Each line of the entries that mentions the string "background" needs to be reported.

● DATA FOR ANALYSIS:
>>>>
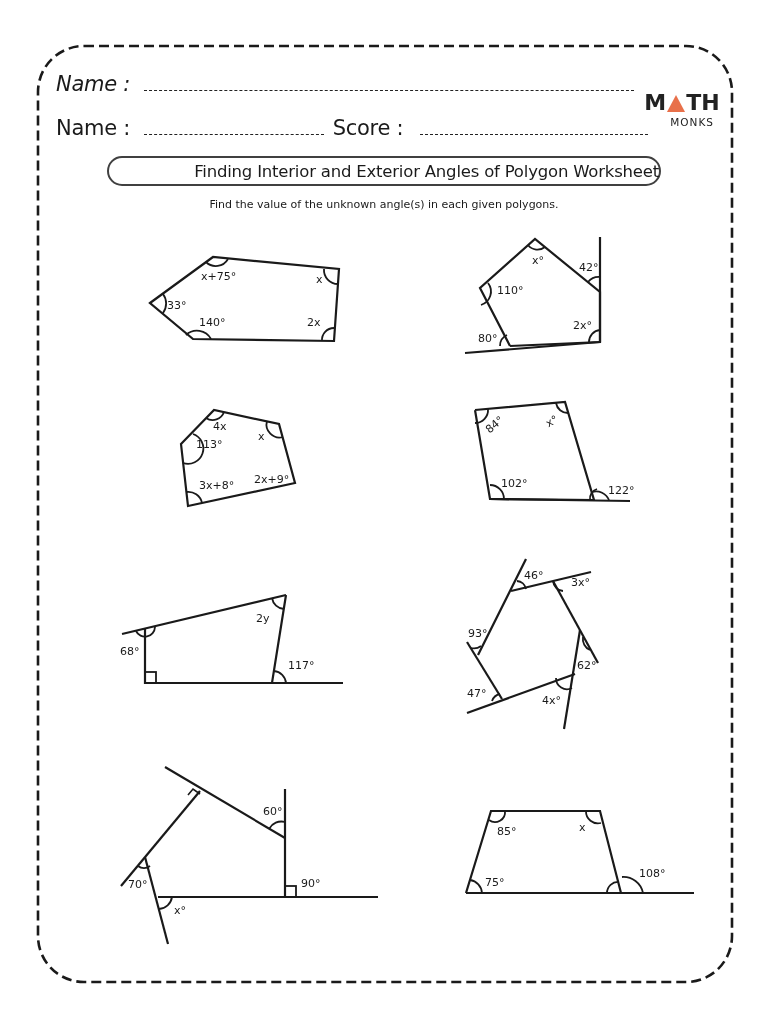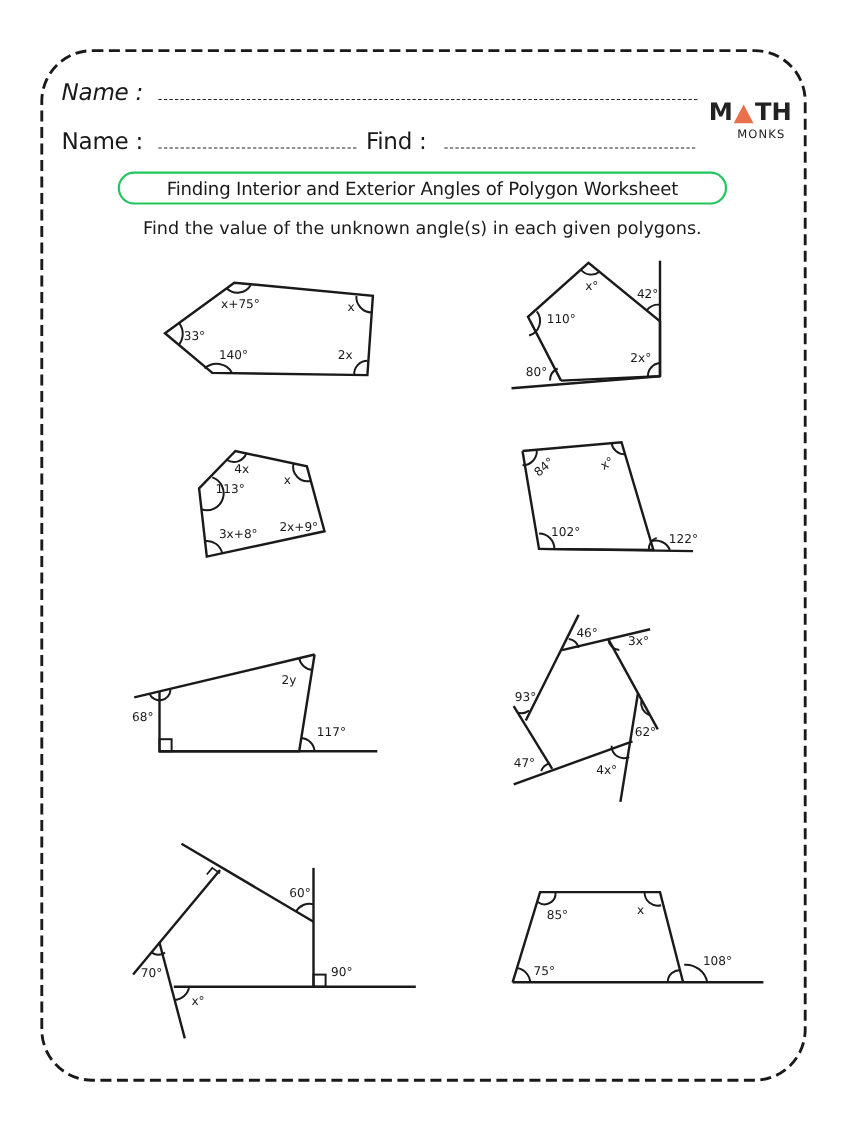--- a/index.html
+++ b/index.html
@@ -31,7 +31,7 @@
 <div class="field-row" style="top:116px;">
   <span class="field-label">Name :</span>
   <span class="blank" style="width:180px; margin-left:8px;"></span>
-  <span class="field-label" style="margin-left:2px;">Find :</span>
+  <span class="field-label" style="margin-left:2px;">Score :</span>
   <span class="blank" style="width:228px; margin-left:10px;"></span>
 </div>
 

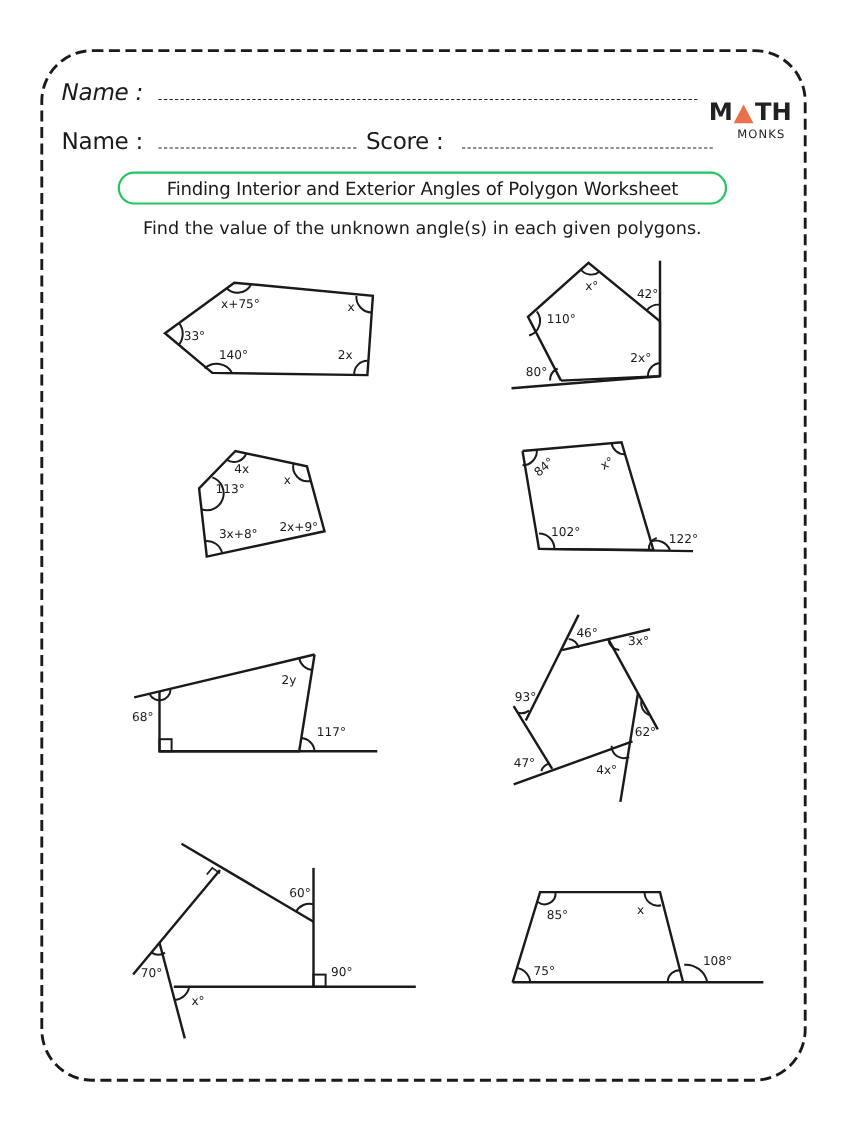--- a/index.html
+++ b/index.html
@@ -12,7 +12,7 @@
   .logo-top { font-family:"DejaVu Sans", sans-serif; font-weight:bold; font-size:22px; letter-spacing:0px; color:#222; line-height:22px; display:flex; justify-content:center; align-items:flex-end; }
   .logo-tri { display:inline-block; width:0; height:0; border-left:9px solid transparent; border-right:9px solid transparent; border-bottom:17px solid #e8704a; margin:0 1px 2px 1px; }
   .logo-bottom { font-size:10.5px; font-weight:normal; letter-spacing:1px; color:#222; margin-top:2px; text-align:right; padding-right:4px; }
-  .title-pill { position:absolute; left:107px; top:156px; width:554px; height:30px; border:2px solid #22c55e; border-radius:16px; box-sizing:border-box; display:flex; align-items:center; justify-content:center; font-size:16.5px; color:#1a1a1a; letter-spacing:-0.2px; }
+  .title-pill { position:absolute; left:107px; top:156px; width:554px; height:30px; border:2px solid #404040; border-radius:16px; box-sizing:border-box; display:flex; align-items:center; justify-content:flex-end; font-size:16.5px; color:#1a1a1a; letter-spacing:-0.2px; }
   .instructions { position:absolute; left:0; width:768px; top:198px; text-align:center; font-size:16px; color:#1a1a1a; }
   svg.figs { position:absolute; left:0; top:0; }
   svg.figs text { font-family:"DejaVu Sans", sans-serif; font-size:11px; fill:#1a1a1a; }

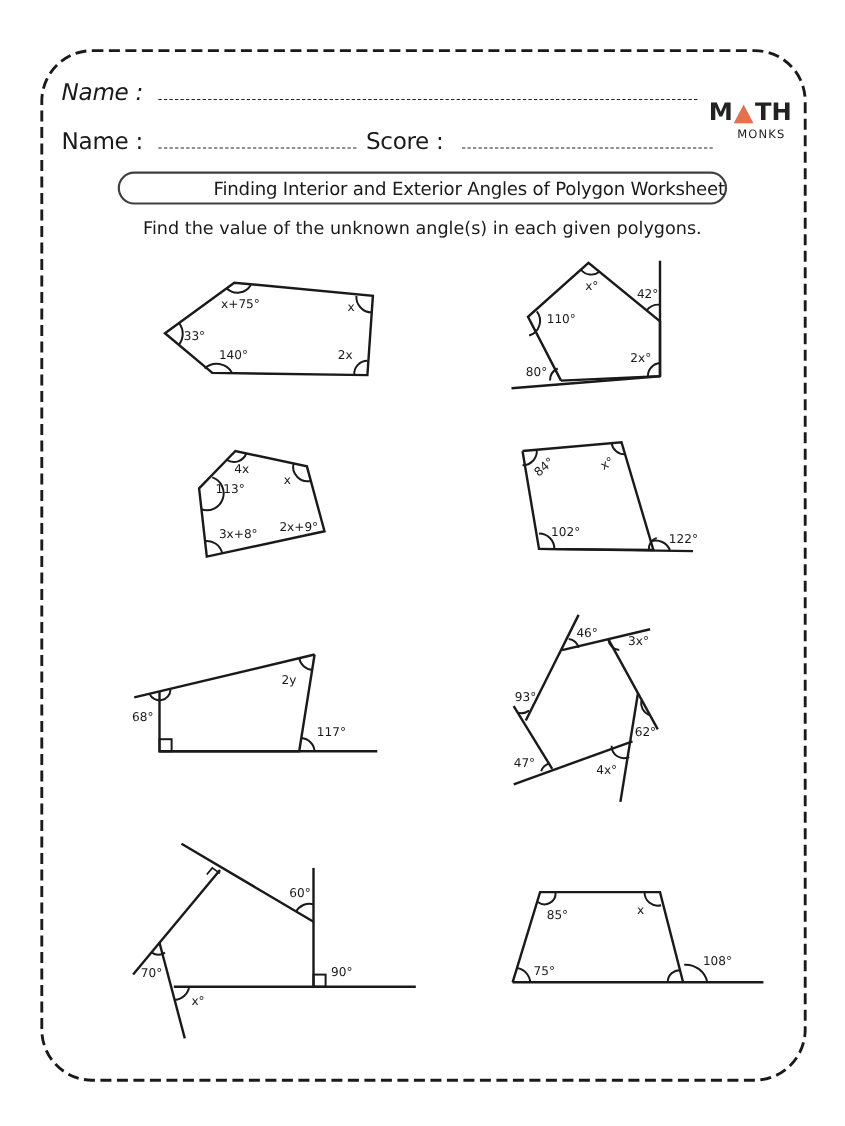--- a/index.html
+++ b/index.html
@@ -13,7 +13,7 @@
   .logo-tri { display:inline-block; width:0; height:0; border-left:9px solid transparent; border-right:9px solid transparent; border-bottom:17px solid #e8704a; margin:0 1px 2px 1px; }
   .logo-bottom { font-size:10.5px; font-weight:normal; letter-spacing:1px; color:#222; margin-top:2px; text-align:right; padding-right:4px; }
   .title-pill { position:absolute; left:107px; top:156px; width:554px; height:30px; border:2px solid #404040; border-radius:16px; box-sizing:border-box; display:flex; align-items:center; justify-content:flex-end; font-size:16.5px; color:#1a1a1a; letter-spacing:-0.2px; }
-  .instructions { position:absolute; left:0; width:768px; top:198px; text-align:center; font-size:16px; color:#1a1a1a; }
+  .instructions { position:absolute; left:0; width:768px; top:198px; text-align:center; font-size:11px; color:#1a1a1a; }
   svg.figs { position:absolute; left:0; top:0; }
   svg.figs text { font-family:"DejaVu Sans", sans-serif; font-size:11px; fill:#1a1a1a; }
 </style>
<<<<
>>>>
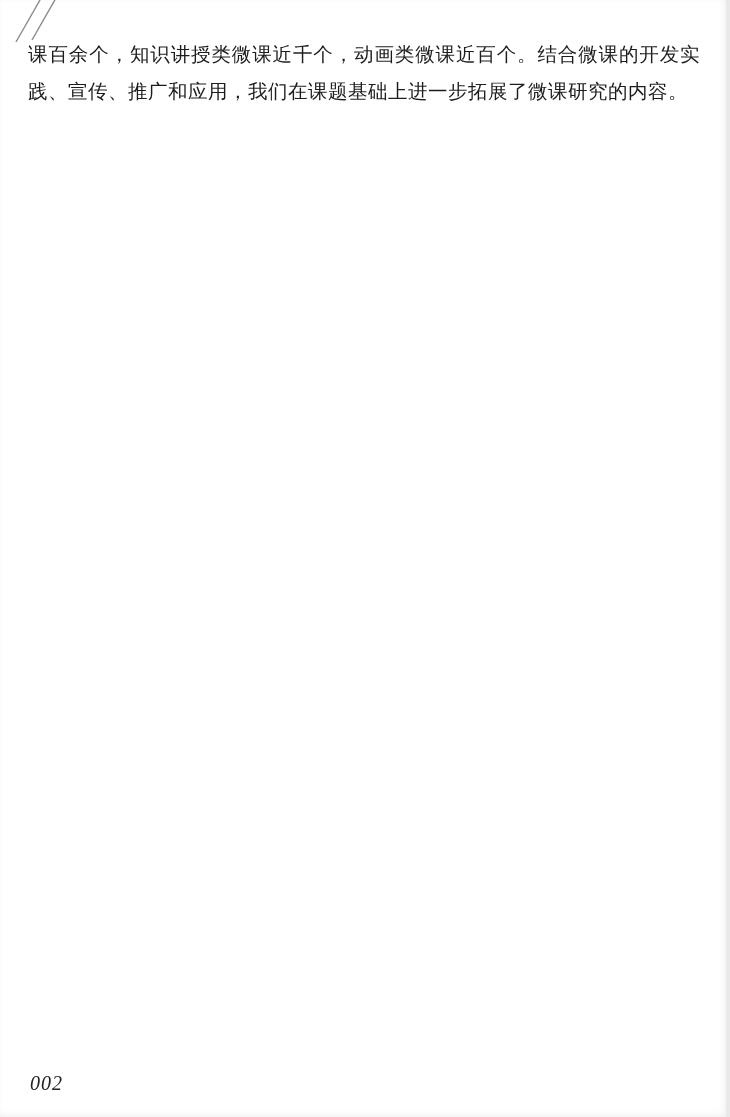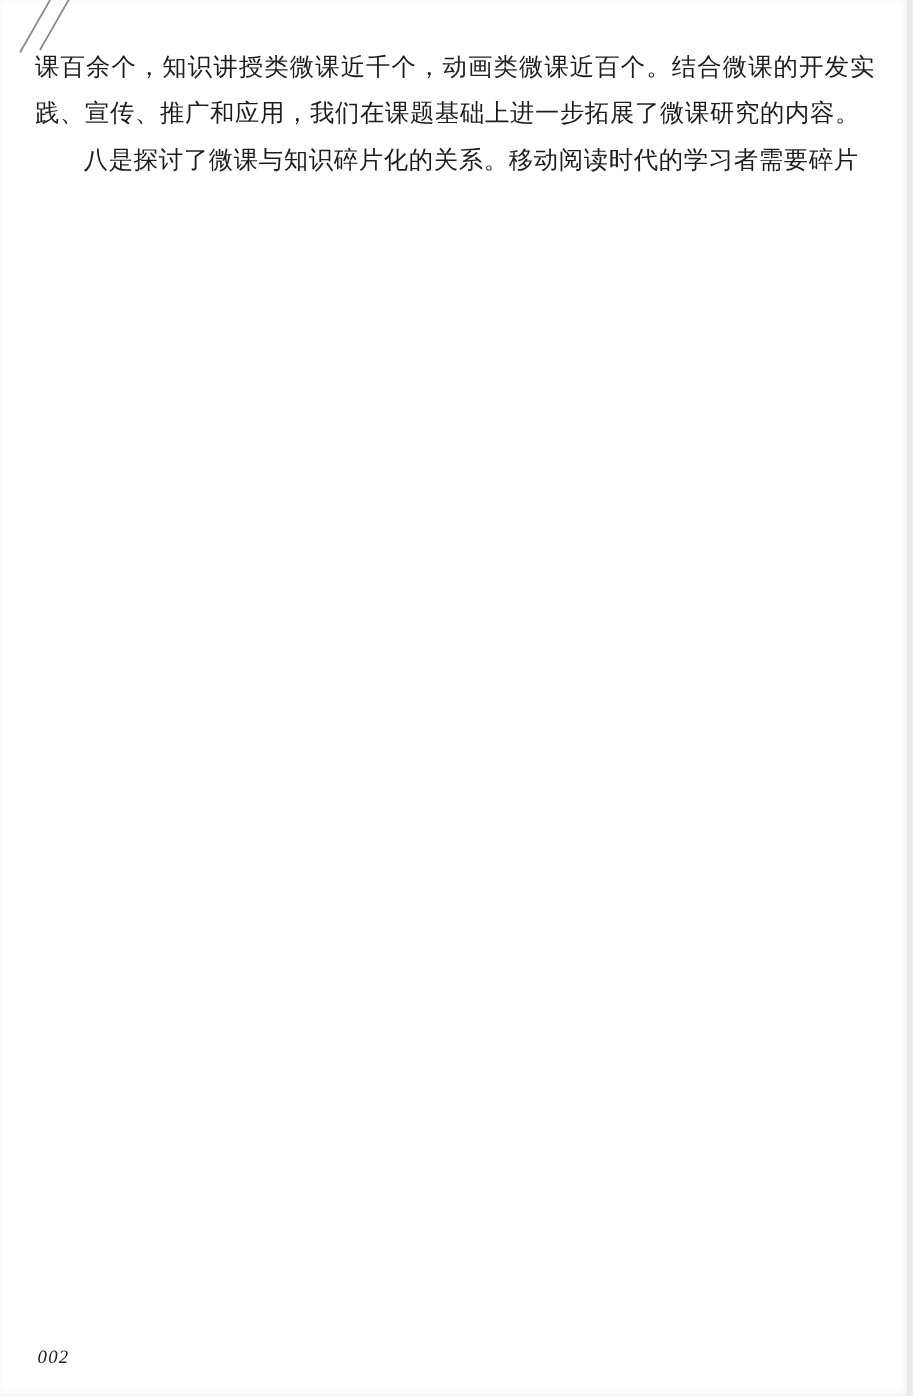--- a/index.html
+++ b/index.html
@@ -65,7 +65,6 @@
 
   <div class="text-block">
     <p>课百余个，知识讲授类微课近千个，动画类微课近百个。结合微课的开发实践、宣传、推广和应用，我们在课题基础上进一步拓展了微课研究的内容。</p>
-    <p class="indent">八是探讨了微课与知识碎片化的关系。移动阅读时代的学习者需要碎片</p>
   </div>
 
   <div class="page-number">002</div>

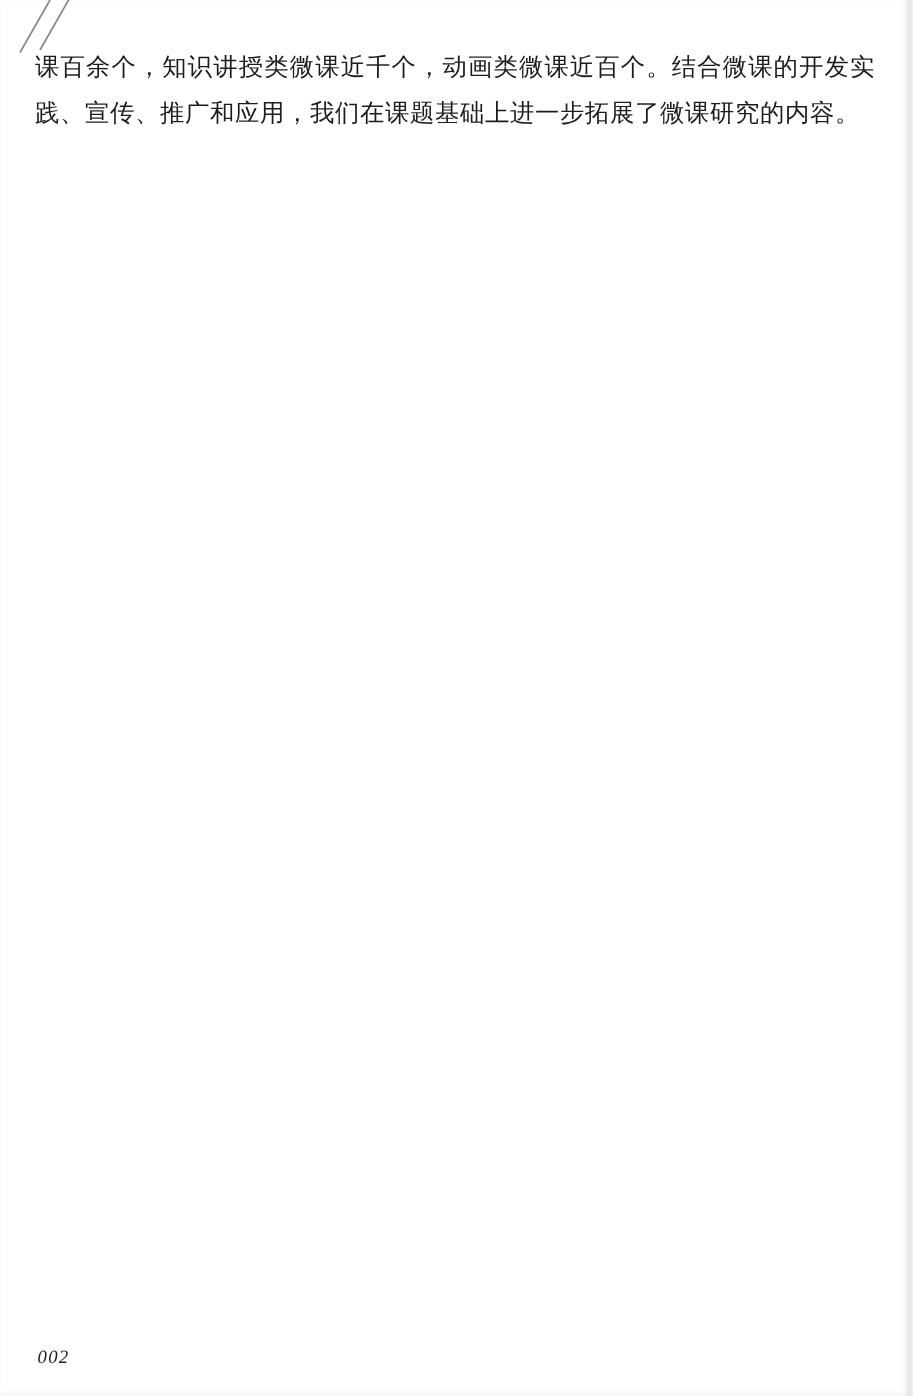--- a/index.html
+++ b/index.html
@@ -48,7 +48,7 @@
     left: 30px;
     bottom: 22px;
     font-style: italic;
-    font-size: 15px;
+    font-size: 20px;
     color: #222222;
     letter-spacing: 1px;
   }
<<<<
>>>>
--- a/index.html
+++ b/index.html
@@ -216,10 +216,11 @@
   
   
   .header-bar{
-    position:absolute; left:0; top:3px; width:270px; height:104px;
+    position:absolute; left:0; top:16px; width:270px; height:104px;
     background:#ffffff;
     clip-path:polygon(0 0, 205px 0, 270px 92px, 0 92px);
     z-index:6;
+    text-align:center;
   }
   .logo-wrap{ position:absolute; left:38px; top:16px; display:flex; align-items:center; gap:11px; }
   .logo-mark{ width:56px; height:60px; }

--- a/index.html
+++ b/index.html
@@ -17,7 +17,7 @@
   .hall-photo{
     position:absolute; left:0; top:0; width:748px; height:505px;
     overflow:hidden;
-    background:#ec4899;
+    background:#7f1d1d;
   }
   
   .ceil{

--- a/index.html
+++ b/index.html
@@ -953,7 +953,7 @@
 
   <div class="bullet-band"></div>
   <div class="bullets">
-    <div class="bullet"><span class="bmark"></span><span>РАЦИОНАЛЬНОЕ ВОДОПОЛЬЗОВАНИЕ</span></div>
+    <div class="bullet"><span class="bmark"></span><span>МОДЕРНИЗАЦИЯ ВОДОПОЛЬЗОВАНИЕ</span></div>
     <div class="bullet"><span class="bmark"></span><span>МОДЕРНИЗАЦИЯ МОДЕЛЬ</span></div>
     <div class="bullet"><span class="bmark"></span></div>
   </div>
<<<<
● REPLY TO THE EXERCISE:
     background:#ffffff;
-    background:#ec4899;
+    background:#7f1d1d;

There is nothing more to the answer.